**The task**
Search the records below for the word "with". Pull out each line that has it.

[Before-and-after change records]

^^^^

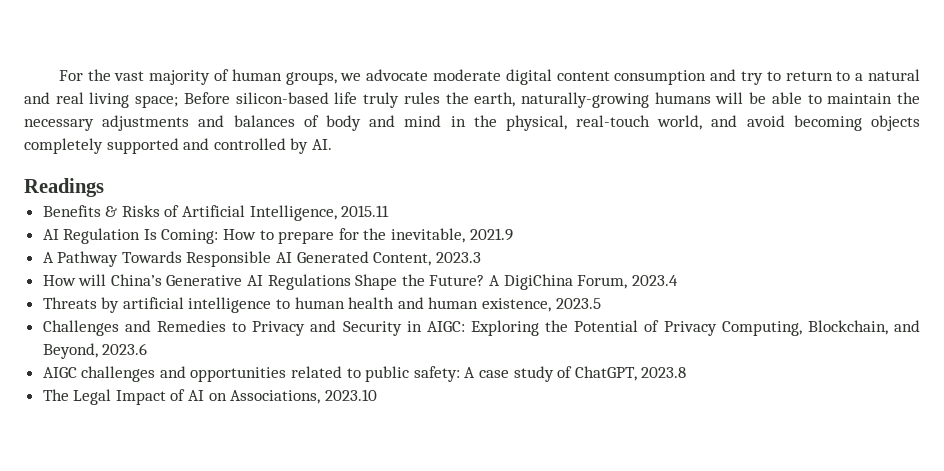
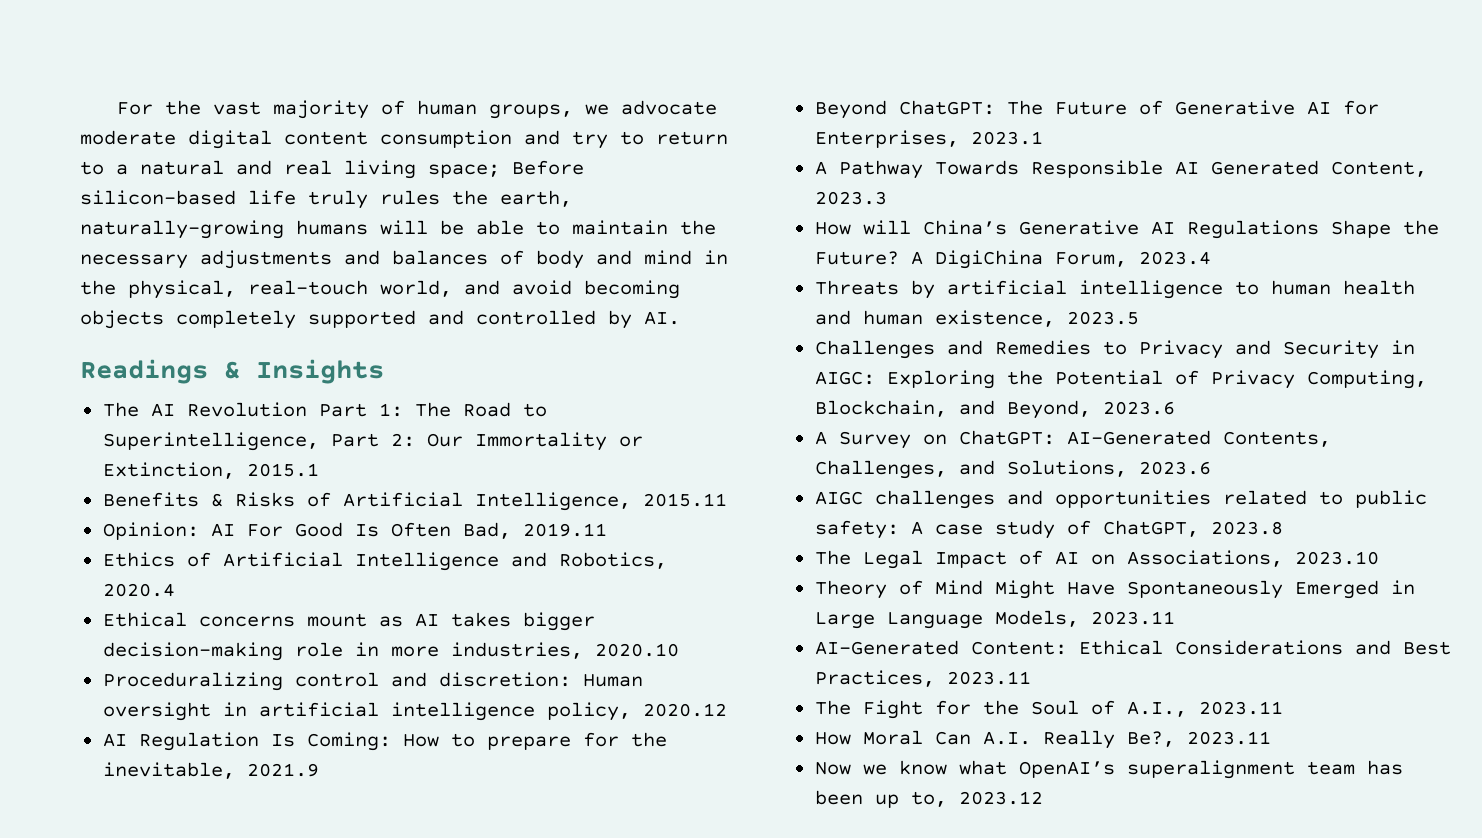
- Readings
+ Readings & Insights
+ The AI Revolution Part 1: The Road to Superintelligence, Part 2: Our Immortality or Extinction, 2015.1
+ Opinion: AI For Good Is Often Bad, 2019.11
+ Ethics of Artificial Intelligence and Robotics, 2020.4
+ Ethical concerns mount as AI takes bigger decision-making role in more industries, 2020.10
+ Proceduralizing control and discretion: Human oversight in artificial intelligence policy, 2020.12
+ Beyond ChatGPT: The Future of Generative AI for Enterprises, 2023.1
+ A Survey on ChatGPT: AI–Generated Contents, Challenges, and Solutions, 2023.6
+ Theory of Mind Might Have Spontaneously Emerged in Large Language Models, 2023.11
+ AI-Generated Content: Ethical Considerations and Best Practices, 2023.11
+ The Fight for the Soul of A.I., 2023.11
+ How Moral Can A.I. Really Be?, 2023.11
+ Now we know what OpenAI’s superalignment team has been up to, 2023.12

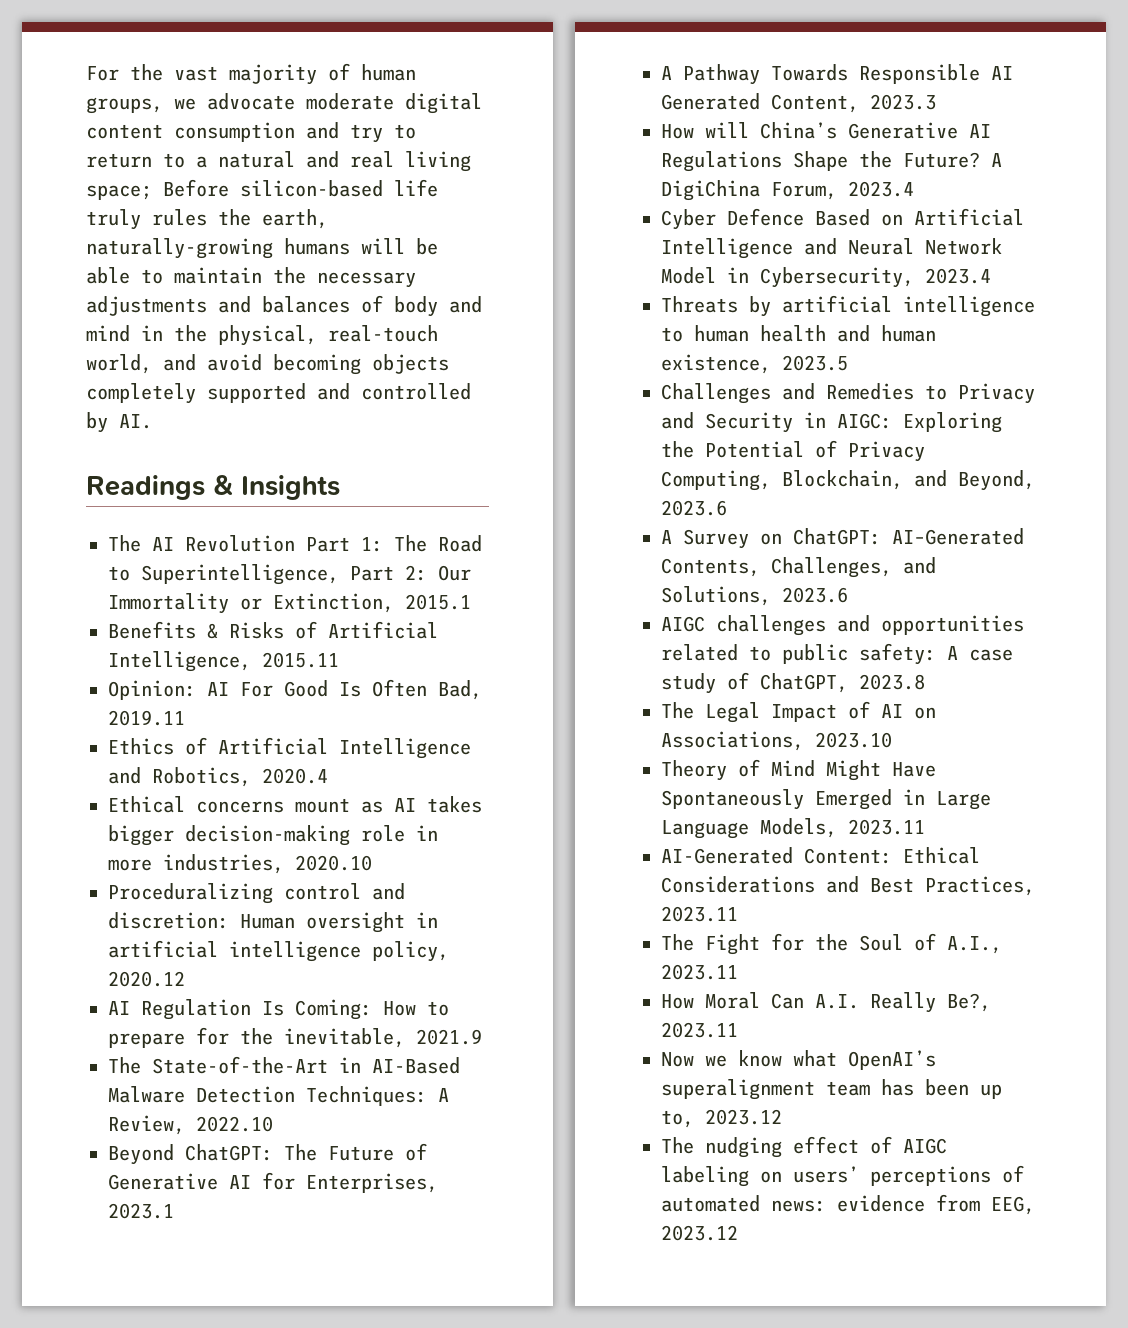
+ The State-of-the-Art in AI-Based Malware Detection Techniques: A Review, 2022.10
+ Cyber Defence Based on Artificial Intelligence and Neural Network Model in Cybersecurity, 2023.4
+ The nudging effect of AIGC labeling on users’ perceptions of automated news: evidence from EEG, 2023.12

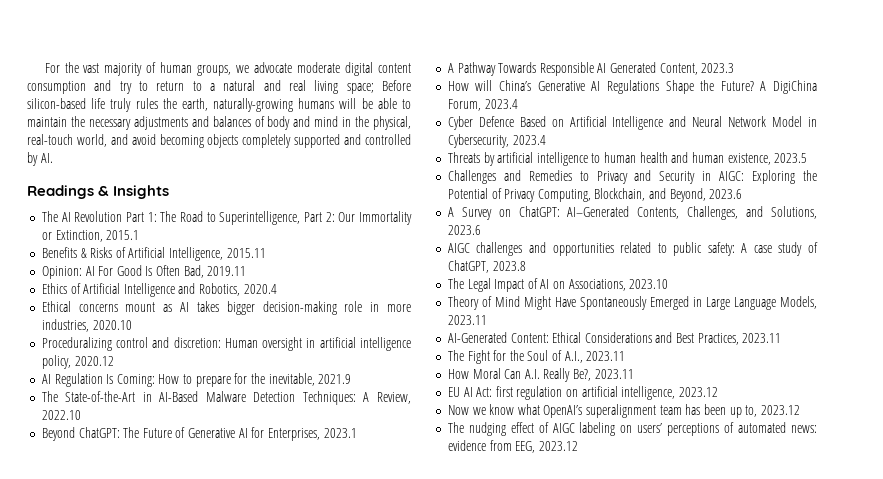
+ EU AI Act: first regulation on artificial intelligence, 2023.12

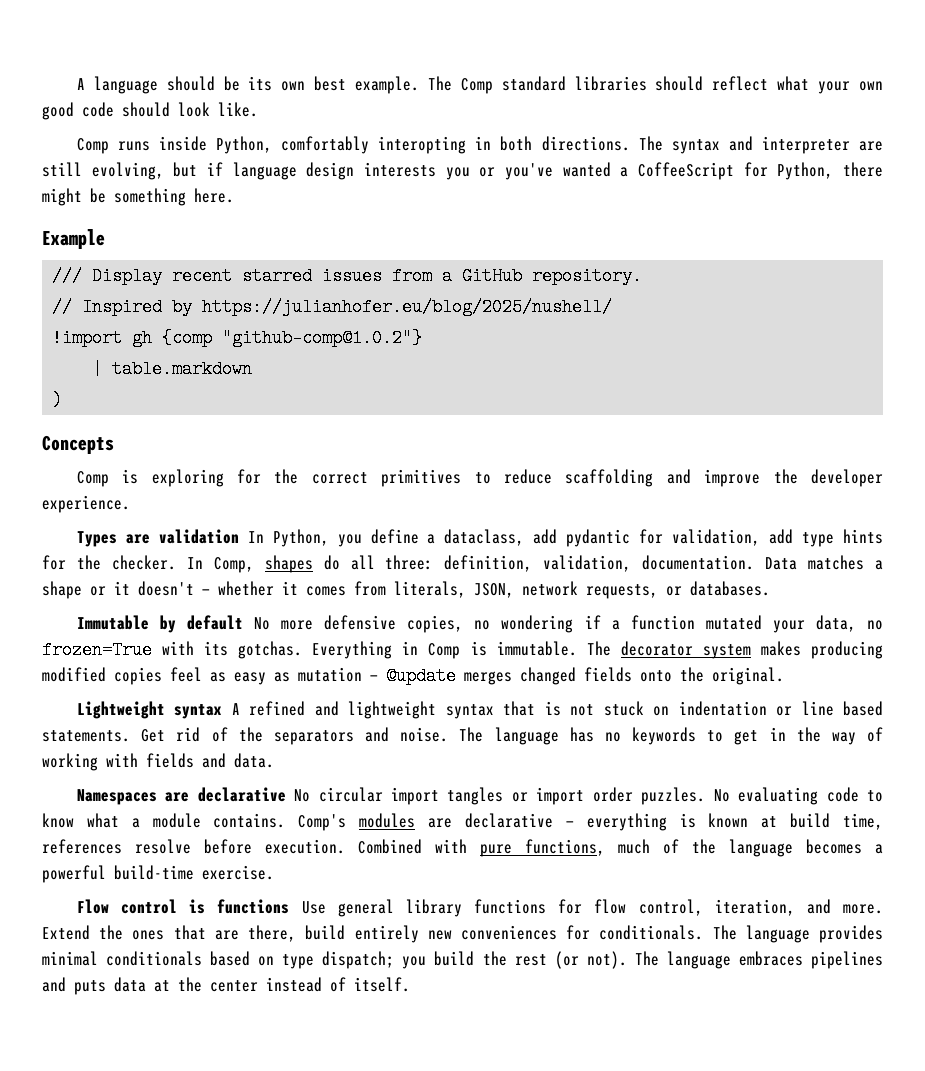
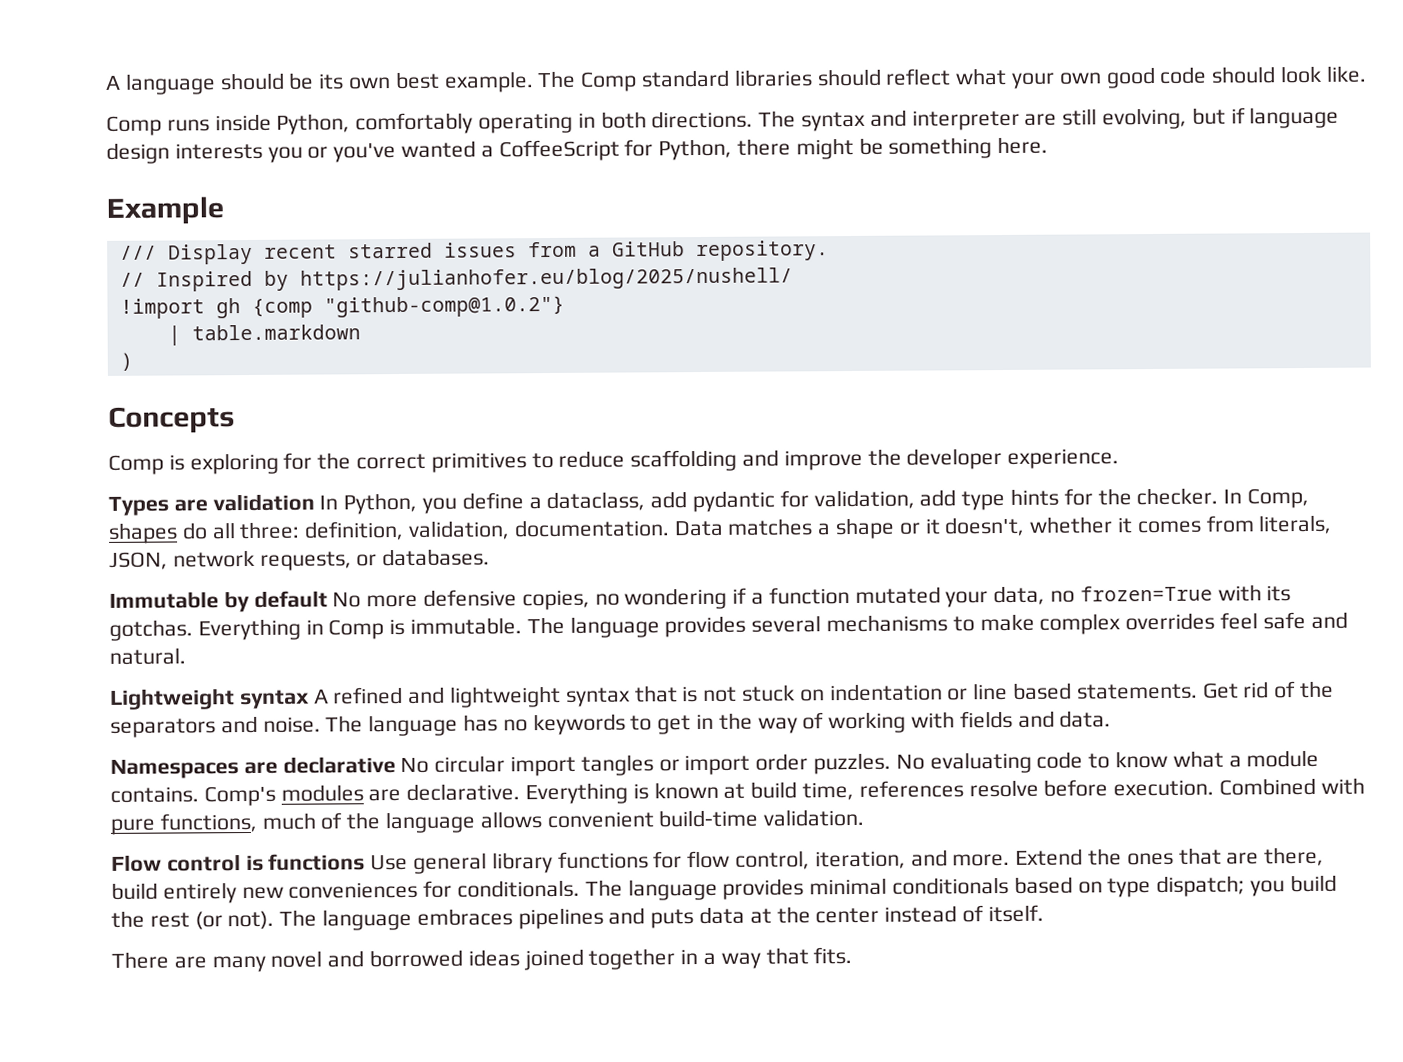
- Comp runs inside Python, comfortably interopting in both directions.
+ Comp runs inside Python, comfortably operating in both directions.
- Data matches a shape or it doesn't — whether it comes from literals, JSON, network requests, or databases.
+ Data matches a shape or it doesn't, whether it comes from literals, JSON, network requests, or databases.
- The decorator system makes producing modified copies feel as easy as mutation — @update merges changed fields onto the original.
+ The language provides several mechanisms to make complex overrides feel safe and natural.
- Comp's modules are declarative — everything is known at build time, references resolve before execution.
+ Comp's modules are declarative. Everything is known at build time, references resolve before execution.
- Combined with pure functions, much of the language becomes a powerful build-time exercise.
+ Combined with pure functions, much of the language allows convenient build-time validation.
+ There are many novel and borrowed ideas joined together in a way that fits.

^^^^

**Written answer**
- Combined with pure functions, much of the language becomes a powerful build-time exercise.
+ Combined with pure functions, much of the language allows convenient build-time validation.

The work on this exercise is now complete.